- [ASSIGNED TASK] Pictures aside, each record should be reproduced exactly.

PROVIDED DATA Block Start

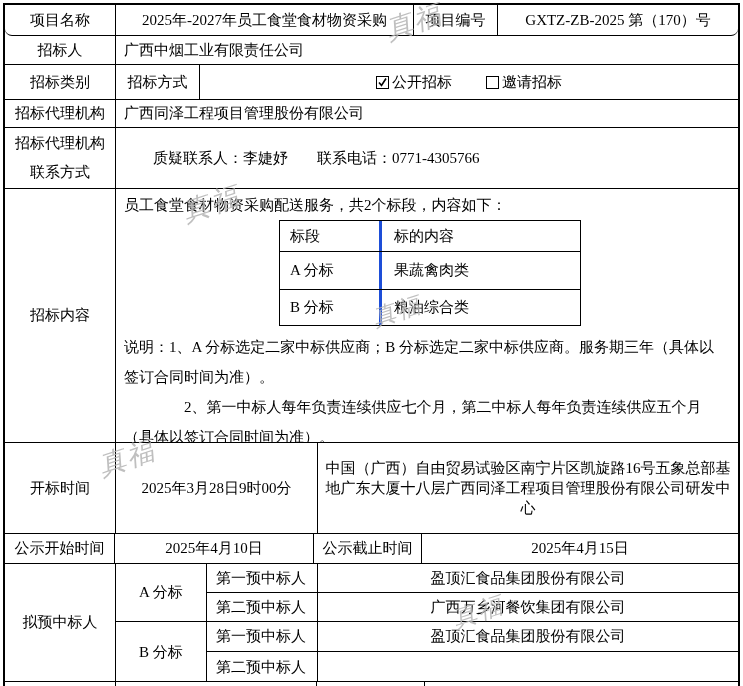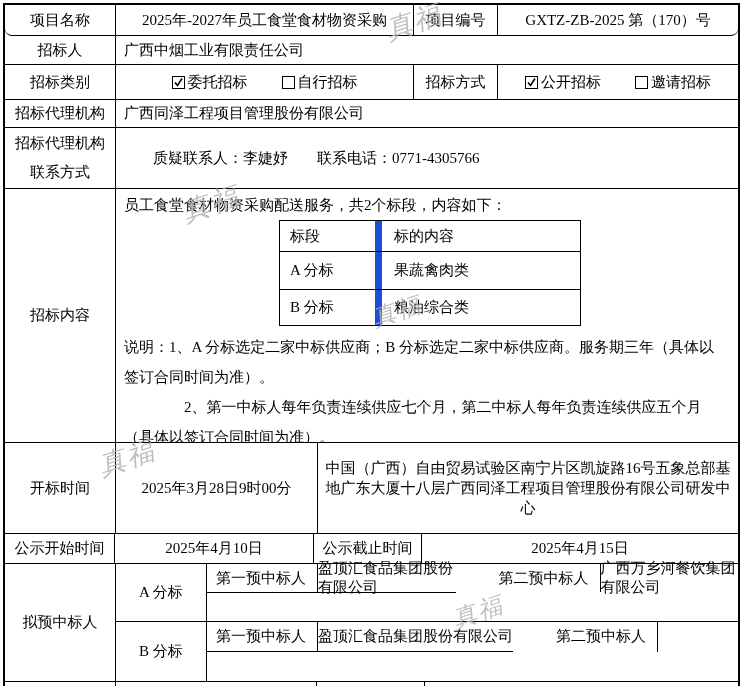--- a/index.html
+++ b/index.html
@@ -63,39 +63,39 @@
     flex: 1; height: 100%; padding: 3px 10px 0 8px;
     overflow: hidden;
   }
   .content-intro { line-height: 26px; }
   .inner-table {
     margin: 2px 0 6px 155px;
     width: 302px; border: 1px solid #000;
   }
   .inner-row { display: flex; border-bottom: 1px solid #000; }
   .inner-row:last-child { border-bottom: none; }
-  .inner-c1 { width: 102px; flex: none; border-right: 7px solid #1d4ed8;
+  .inner-c1 { width: 102px; flex: none; border-right: 3px solid #1d4ed8;
               padding-left: 10px; display: flex; align-items: center; text-align: right; }
   .inner-c2 { flex: 1; padding-left: 12px; display: flex; align-items: center; }
   .ih { height: 31px; } .ir1 { height: 38px; } .ir2 { height: 35px; }
   .note { line-height: 30px; }
   .note.indent { text-indent: 60px; }
 
   .addr-cell { line-height: 20px; padding: 0 5px; }
 
   
   .cand-label { width: 111px; flex: none; border-right: 1px solid #000;
                 display: flex; align-items: center; justify-content: center; }
   .cand-body { flex: 1; display: flex; flex-direction: column; }
   .cand-group { display: flex; }
   .cand-group.ga { height: 58px; border-bottom: 1px solid #000; }
   .cand-group.gb { height: 60px; }
   .bid-cell { width: 91px; flex: none; border-right: 1px solid #000;
               display: flex; align-items: center; justify-content: center; }
-  .cand-items { flex: 1; display: flex; flex-direction: row; gap: 34px; }
+  .cand-items { flex: 1; display: flex; flex-direction: column; }
   .cand-item { display: flex; }
   .cand-item.bb { border-bottom: 1px solid #000; }
   .ia1 { height: 29px; } .ia2 { height: 28px; }
   .ib1 { height: 30px; } .ib2 { height: 30px; }
   .rank-cell { width: 111px; flex: none; border-right: 1px solid #000;
                display: flex; align-items: center; padding-left: 9px; }
   .company-cell { flex: 1; display: flex; align-items: center; justify-content: center; }
 
   .stub { position: absolute; top: 0; width: 1px; height: 6px; background: #000; }
   .stub1 { left: 110px; } .stub2 { left: 311px; } .stub3 { left: 419px; }
@@ -124,36 +124,20 @@
     <div class="cell grow last">GXTZ-ZB-2025 第（170）号</div>
   </div>
 
   <div class="row r2">
     <div class="cell w-label">招标人</div>
     <div class="cell grow last left">广西中烟工业有限责任公司</div>
   </div>
 
   <div class="row r3">
     <div class="cell w-label">招标类别</div>
-    <div class="cell w-value1">
-      <div class="checkbox-group">
-        <span class="cbx-item">
-          <span class="cbx">
-            <svg width="11" height="11" viewBox="0 0 11 11">
-                <polyline points="2,5.5 4.5,8.5 9,1.5" fill="none" stroke="#000" stroke-width="1.6"></polyline>
-              </svg>
-          </span>
-          <span>委托招标</span>
-        </span>
-        <span class="cbx-item">
-          <span class="cbx"></span>
-          <span>自行招标</span>
-        </span>
-      </div>
-    </div>
     <div class="cell w-code">招标方式</div>
     <div class="cell grow last">
       <div class="checkbox-group">
         <span class="cbx-item">
           <span class="cbx">
             <svg width="11" height="11" viewBox="0 0 11 11">
                 <polyline points="2,5.5 4.5,8.5 9,1.5" fill="none" stroke="#000" stroke-width="1.6"></polyline>
               </svg>
           </span>
           <span>公开招标</span>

PROVIDED DATA Block End

- [FINISHED EXERCISE]
--- a/index.html
+++ b/index.html
@@ -63,39 +63,39 @@
     flex: 1; height: 100%; padding: 3px 10px 0 8px;
     overflow: hidden;
   }
   .content-intro { line-height: 26px; }
   .inner-table {
     margin: 2px 0 6px 155px;
     width: 302px; border: 1px solid #000;
   }
   .inner-row { display: flex; border-bottom: 1px solid #000; }
   .inner-row:last-child { border-bottom: none; }
-  .inner-c1 { width: 102px; flex: none; border-right: 7px solid #1d4ed8;
+  .inner-c1 { width: 102px; flex: none; border-right: 3px solid #1d4ed8;
               padding-left: 10px; display: flex; align-items: center; text-align: right; }
   .inner-c2 { flex: 1; padding-left: 12px; display: flex; align-items: center; }
   .ih { height: 31px; } .ir1 { height: 38px; } .ir2 { height: 35px; }
   .note { line-height: 30px; }
   .note.indent { text-indent: 60px; }
 
   .addr-cell { line-height: 20px; padding: 0 5px; }
 
   
   .cand-label { width: 111px; flex: none; border-right: 1px solid #000;
                 display: flex; align-items: center; justify-content: center; }
   .cand-body { flex: 1; display: flex; flex-direction: column; }
   .cand-group { display: flex; }
   .cand-group.ga { height: 58px; border-bottom: 1px solid #000; }
   .cand-group.gb { height: 60px; }
   .bid-cell { width: 91px; flex: none; border-right: 1px solid #000;
               display: flex; align-items: center; justify-content: center; }
-  .cand-items { flex: 1; display: flex; flex-direction: row; gap: 34px; }
+  .cand-items { flex: 1; display: flex; flex-direction: column; }
   .cand-item { display: flex; }
   .cand-item.bb { border-bottom: 1px solid #000; }
   .ia1 { height: 29px; } .ia2 { height: 28px; }
   .ib1 { height: 30px; } .ib2 { height: 30px; }
   .rank-cell { width: 111px; flex: none; border-right: 1px solid #000;
                display: flex; align-items: center; padding-left: 9px; }
   .company-cell { flex: 1; display: flex; align-items: center; justify-content: center; }
 
   .stub { position: absolute; top: 0; width: 1px; height: 6px; background: #000; }
   .stub1 { left: 110px; } .stub2 { left: 311px; } .stub3 { left: 419px; }
@@ -124,36 +124,20 @@
     <div class="cell grow last">GXTZ-ZB-2025 第（170）号</div>
   </div>
 
   <div class="row r2">
     <div class="cell w-label">招标人</div>
     <div class="cell grow last left">广西中烟工业有限责任公司</div>
   </div>
 
   <div class="row r3">
     <div class="cell w-label">招标类别</div>
-    <div class="cell w-value1">
-      <div class="checkbox-group">
-        <span class="cbx-item">
-          <span class="cbx">
-            <svg width="11" height="11" viewBox="0 0 11 11">
-                <polyline points="2,5.5 4.5,8.5 9,1.5" fill="none" stroke="#000" stroke-width="1.6"></polyline>
-              </svg>
-          </span>
-          <span>委托招标</span>
-        </span>
-        <span class="cbx-item">
-          <span class="cbx"></span>
-          <span>自行招标</span>
-        </span>
-      </div>
-    </div>
     <div class="cell w-code">招标方式</div>
     <div class="cell grow last">
       <div class="checkbox-group">
         <span class="cbx-item">
           <span class="cbx">
             <svg width="11" height="11" viewBox="0 0 11 11">
                 <polyline points="2,5.5 4.5,8.5 9,1.5" fill="none" stroke="#000" stroke-width="1.6"></polyline>
               </svg>
           </span>
           <span>公开招标</span>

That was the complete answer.